_WHAT YOU ARE ASKED TO DO_
Every line from the one holding "2022-02-14: none -> 5200" through the last line of the records must be retyped exactly, and no other line or picture may appear in the copy.
%%
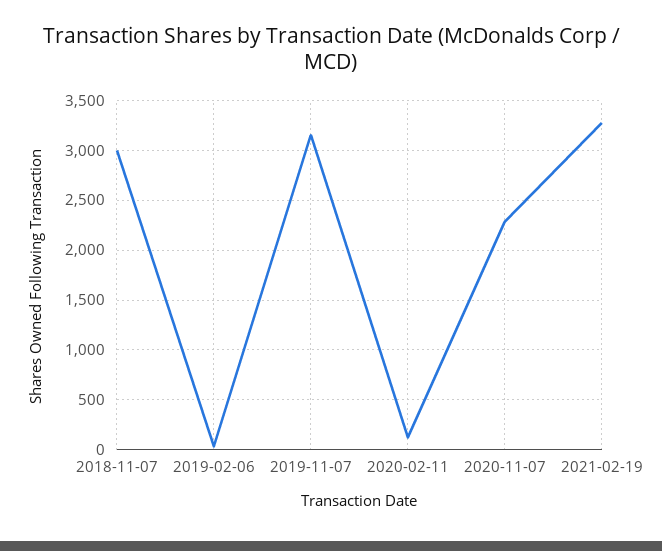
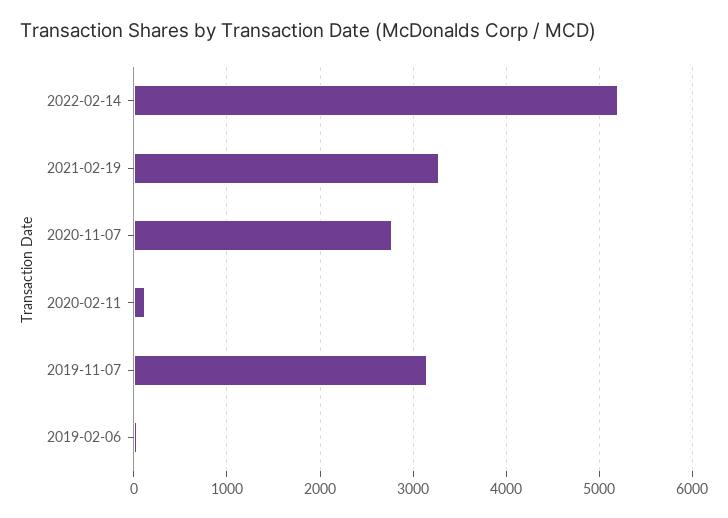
2018-11-07: 3000 -> none
2020-11-07: 2300 -> 2800
2022-02-14: none -> 5200

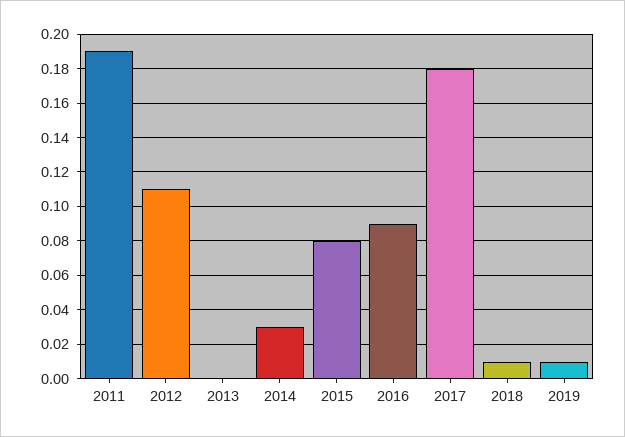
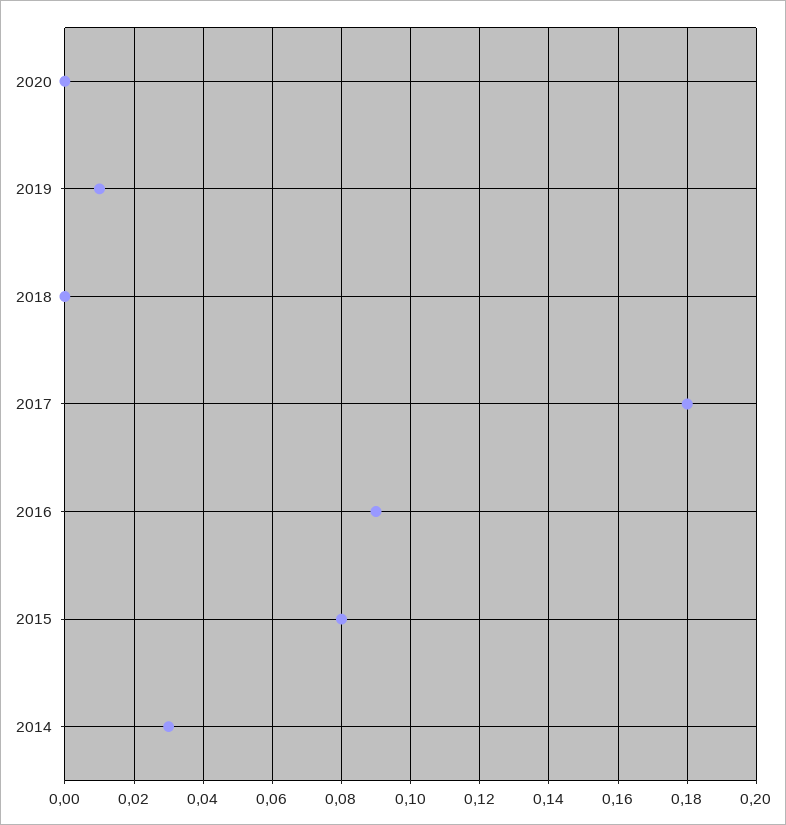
2011: 0.19 -> none
2012: 0.11 -> none
2013: 0 -> none
2018: 0.01 -> 0
2020: none -> 0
%%
_OUTPUT_
2022-02-14: none -> 5200

2011: 0.19 -> none
2012: 0.11 -> none
2013: 0 -> none
2018: 0.01 -> 0
2020: none -> 0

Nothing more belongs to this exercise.